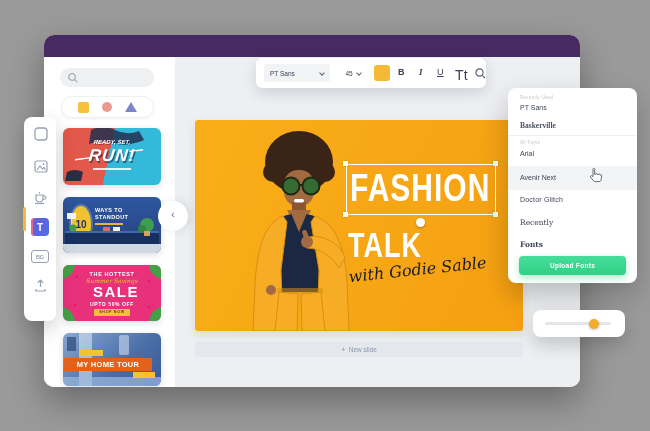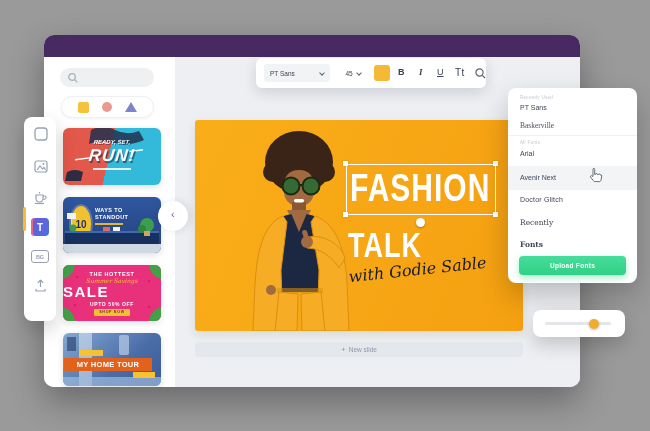--- a/index.html
+++ b/index.html
@@ -34,21 +34,21 @@
   .headline{color:#fff;font-weight:800;transform-origin:left top;white-space:nowrap;}
   .sel-box{border:1.5px solid #fff;}
   .handle{width:5px;height:5px;background:#fff;box-shadow:0 0 2px rgba(0,0,0,.25);}
   .newslide{left:195px;top:342px;width:328px;height:15px;background:#e4e7eb;border-radius:3px;
             display:flex;align-items:center;justify-content:center;color:#8b99ad;font-size:6.5px;gap:3px;}
   
   .fpanel{left:508px;top:88px;width:129px;height:195px;background:#fff;border-radius:8px;
           box-shadow:0 12px 28px rgba(0,0,0,.22);}
   .flabel{font-size:4.5px;color:#c2c7cf;letter-spacing:.3px;}
   .fitem{font-size:7px;color:#3e4557;}
-  .serif{font-family:"Liberation Serif",serif;}
+  .serif{font-family:"Liberation Serif",serif;font-weight:bold;}
   .georgia{font-family:"DejaVu Serif",serif;}
   .upload-btn{left:519px;top:256px;width:107px;height:19px;border-radius:4px;
               background:linear-gradient(180deg,#46dd9c,#30d184);display:flex;align-items:center;justify-content:center;
               color:#fff;font-size:6.5px;font-weight:700;letter-spacing:.3px;box-shadow:0 3px 7px rgba(48,209,132,.4);}
   
   .slider-pill{left:533px;top:310px;width:92px;height:27px;background:#fff;border-radius:8px;
                box-shadow:0 8px 18px rgba(0,0,0,.18);}
   .collapse-tab{left:158px;top:201px;width:30px;height:30px;border-radius:50%;background:#fff;
                 box-shadow:3px 0 8px rgba(20,30,60,.10);}
   .tinybar{background:#f5c231;}
@@ -119,21 +119,21 @@
           <circle cx="86" cy="16" r="1.3" fill="#d62069"></circle>
         <circle cx="12" cy="40" r="1.3" fill="#d62069"></circle>
           <circle cx="86" cy="42" r="1.3" fill="#d62069"></circle>
         <path d="M0 14 A16 16 0 0 0 12 0 L0 0 Z" fill="#43a047"></path>
         <path d="M98 14 A16 16 0 0 1 86 0 L98 0 Z" fill="#43a047"></path>
         <path d="M0 42 A16 16 0 0 1 12 56 L0 56 Z" fill="#43a047"></path>
         <path d="M98 42 A16 16 0 0 0 86 56 L98 56 Z" fill="#43a047"></path>
       </svg>
       <div class="abs" style="left:0;top:6px;width:98px;text-align:center;color:#fff;font-size:5.5px;font-weight:800;letter-spacing:.6px;">THE HOTTEST</div>
       <div class="abs georgia" style="left:0;top:12px;width:98px;text-align:center;color:#f5c231;font-size:6px;font-style:italic;">Summer Savings</div>
-      <div class="abs" style="left:0;top:18px;width:76px;text-align:left;color:#fff;font-size:15px;font-weight:800;letter-spacing:1.5px;">SALE</div>
+      <div class="abs" style="left:0;top:18px;width:76px;text-align:right;color:#fff;font-size:15px;font-weight:800;letter-spacing:1.5px;">SALE</div>
       <div class="abs" style="left:0;top:36px;width:98px;text-align:center;color:#fff;font-size:5px;font-weight:700;letter-spacing:.6px;">UPTO 50% OFF</div>
       <div class="abs" style="left:31px;top:44px;width:36px;height:6.5px;background:#f1c230;border-radius:1px;display:flex;align-items:center;justify-content:center;font-size:3.6px;font-weight:800;color:#8c1d46;letter-spacing:.7px;">SHOP NOW</div>
     </div>
 
     <div class="abs thumb" style="top:276px;height:53px;background:linear-gradient(140deg,#85a8d2,#4a6da8 60%,#3a5a94);">
       <svg class="abs" style="left:0;top:0;" width="98" height="53" viewBox="0 0 98 53">
         <rect x="16" y="0" width="13" height="53" fill="#dfe9f4" opacity=".55"></rect>
         <rect x="4" y="4" width="9" height="14" fill="#2e4a78" opacity=".7"></rect>
         <rect x="56" y="2" width="10" height="20" rx="2" fill="#c9dcf0" opacity=".6"></rect>
         <rect x="0" y="44" width="98" height="9" fill="#9dbbdd" opacity=".7"></rect>
@@ -242,21 +242,21 @@
       <span class="chev"></span>
     </div>
     <div class="abs" style="left:82px;top:6px;width:30px;height:18px;display:flex;align-items:center;justify-content:center;">
       <span style="font-size:6.5px;color:#3c4355;">45</span>
       <span class="chev"></span>
     </div>
     <div class="abs" style="left:118px;top:7px;width:16px;height:16px;border-radius:3px;background:#f5ba35;"></div>
     <div class="abs" style="left:142px;top:9px;font-size:9px;font-weight:700;color:#3a4154;">B</div>
     <div class="abs serif" style="left:163px;top:9px;font-size:9px;font-style:italic;font-weight:600;color:#3a4154;">I</div>
     <div class="abs" style="left:181px;top:9px;font-size:9px;color:#3a4154;text-decoration:underline;">U</div>
-    <div class="abs" style="left:199px;top:9px;font-size:10px;color:#3a4154;letter-spacing:.3px;">Tt</div>
+    <div class="abs" style="left:199px;top:9px;font-size:14px;color:#3a4154;letter-spacing:.3px;">Tt</div>
     <div class="abs" style="left:218px;top:8px;">
       <svg width="13" height="13" viewBox="0 0 13 13">
         <circle cx="5.5" cy="5.5" r="3.6" fill="none" stroke="#5a6272" stroke-width="1.2"></circle>
         <line x1="8.3" y1="8.3" x2="11" y2="11" stroke="#5a6272" stroke-width="1.2"></line>
       </svg>
     </div>
   </div>
 
   <div class="abs fpanel">
     <div class="abs" style="left:0px;top:78px;width:129px;height:24px;background:#f3f4f6;"></div>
---------------
§ AIM OF THE EXERCISE: What is needed is an exact copy of every record above, minus the images.

§ EXPECTED OUTPUT:
--- a/index.html
+++ b/index.html
@@ -34,21 +34,21 @@
   .headline{color:#fff;font-weight:800;transform-origin:left top;white-space:nowrap;}
   .sel-box{border:1.5px solid #fff;}
   .handle{width:5px;height:5px;background:#fff;box-shadow:0 0 2px rgba(0,0,0,.25);}
   .newslide{left:195px;top:342px;width:328px;height:15px;background:#e4e7eb;border-radius:3px;
             display:flex;align-items:center;justify-content:center;color:#8b99ad;font-size:6.5px;gap:3px;}
   
   .fpanel{left:508px;top:88px;width:129px;height:195px;background:#fff;border-radius:8px;
           box-shadow:0 12px 28px rgba(0,0,0,.22);}
   .flabel{font-size:4.5px;color:#c2c7cf;letter-spacing:.3px;}
   .fitem{font-size:7px;color:#3e4557;}
-  .serif{font-family:"Liberation Serif",serif;}
+  .serif{font-family:"Liberation Serif",serif;font-weight:bold;}
   .georgia{font-family:"DejaVu Serif",serif;}
   .upload-btn{left:519px;top:256px;width:107px;height:19px;border-radius:4px;
               background:linear-gradient(180deg,#46dd9c,#30d184);display:flex;align-items:center;justify-content:center;
               color:#fff;font-size:6.5px;font-weight:700;letter-spacing:.3px;box-shadow:0 3px 7px rgba(48,209,132,.4);}
   
   .slider-pill{left:533px;top:310px;width:92px;height:27px;background:#fff;border-radius:8px;
                box-shadow:0 8px 18px rgba(0,0,0,.18);}
   .collapse-tab{left:158px;top:201px;width:30px;height:30px;border-radius:50%;background:#fff;
                 box-shadow:3px 0 8px rgba(20,30,60,.10);}
   .tinybar{background:#f5c231;}
@@ -119,21 +119,21 @@
           <circle cx="86" cy="16" r="1.3" fill="#d62069"></circle>
         <circle cx="12" cy="40" r="1.3" fill="#d62069"></circle>
           <circle cx="86" cy="42" r="1.3" fill="#d62069"></circle>
         <path d="M0 14 A16 16 0 0 0 12 0 L0 0 Z" fill="#43a047"></path>
         <path d="M98 14 A16 16 0 0 1 86 0 L98 0 Z" fill="#43a047"></path>
         <path d="M0 42 A16 16 0 0 1 12 56 L0 56 Z" fill="#43a047"></path>
         <path d="M98 42 A16 16 0 0 0 86 56 L98 56 Z" fill="#43a047"></path>
       </svg>
       <div class="abs" style="left:0;top:6px;width:98px;text-align:center;color:#fff;font-size:5.5px;font-weight:800;letter-spacing:.6px;">THE HOTTEST</div>
       <div class="abs georgia" style="left:0;top:12px;width:98px;text-align:center;color:#f5c231;font-size:6px;font-style:italic;">Summer Savings</div>
-      <div class="abs" style="left:0;top:18px;width:76px;text-align:left;color:#fff;font-size:15px;font-weight:800;letter-spacing:1.5px;">SALE</div>
+      <div class="abs" style="left:0;top:18px;width:76px;text-align:right;color:#fff;font-size:15px;font-weight:800;letter-spacing:1.5px;">SALE</div>
       <div class="abs" style="left:0;top:36px;width:98px;text-align:center;color:#fff;font-size:5px;font-weight:700;letter-spacing:.6px;">UPTO 50% OFF</div>
       <div class="abs" style="left:31px;top:44px;width:36px;height:6.5px;background:#f1c230;border-radius:1px;display:flex;align-items:center;justify-content:center;font-size:3.6px;font-weight:800;color:#8c1d46;letter-spacing:.7px;">SHOP NOW</div>
     </div>
 
     <div class="abs thumb" style="top:276px;height:53px;background:linear-gradient(140deg,#85a8d2,#4a6da8 60%,#3a5a94);">
       <svg class="abs" style="left:0;top:0;" width="98" height="53" viewBox="0 0 98 53">
         <rect x="16" y="0" width="13" height="53" fill="#dfe9f4" opacity=".55"></rect>
         <rect x="4" y="4" width="9" height="14" fill="#2e4a78" opacity=".7"></rect>
         <rect x="56" y="2" width="10" height="20" rx="2" fill="#c9dcf0" opacity=".6"></rect>
         <rect x="0" y="44" width="98" height="9" fill="#9dbbdd" opacity=".7"></rect>
@@ -242,21 +242,21 @@
       <span class="chev"></span>
     </div>
     <div class="abs" style="left:82px;top:6px;width:30px;height:18px;display:flex;align-items:center;justify-content:center;">
       <span style="font-size:6.5px;color:#3c4355;">45</span>
       <span class="chev"></span>
     </div>
     <div class="abs" style="left:118px;top:7px;width:16px;height:16px;border-radius:3px;background:#f5ba35;"></div>
     <div class="abs" style="left:142px;top:9px;font-size:9px;font-weight:700;color:#3a4154;">B</div>
     <div class="abs serif" style="left:163px;top:9px;font-size:9px;font-style:italic;font-weight:600;color:#3a4154;">I</div>
     <div class="abs" style="left:181px;top:9px;font-size:9px;color:#3a4154;text-decoration:underline;">U</div>
-    <div class="abs" style="left:199px;top:9px;font-size:10px;color:#3a4154;letter-spacing:.3px;">Tt</div>
+    <div class="abs" style="left:199px;top:9px;font-size:14px;color:#3a4154;letter-spacing:.3px;">Tt</div>
     <div class="abs" style="left:218px;top:8px;">
       <svg width="13" height="13" viewBox="0 0 13 13">
         <circle cx="5.5" cy="5.5" r="3.6" fill="none" stroke="#5a6272" stroke-width="1.2"></circle>
         <line x1="8.3" y1="8.3" x2="11" y2="11" stroke="#5a6272" stroke-width="1.2"></line>
       </svg>
     </div>
   </div>
 
   <div class="abs fpanel">
     <div class="abs" style="left:0px;top:78px;width:129px;height:24px;background:#f3f4f6;"></div>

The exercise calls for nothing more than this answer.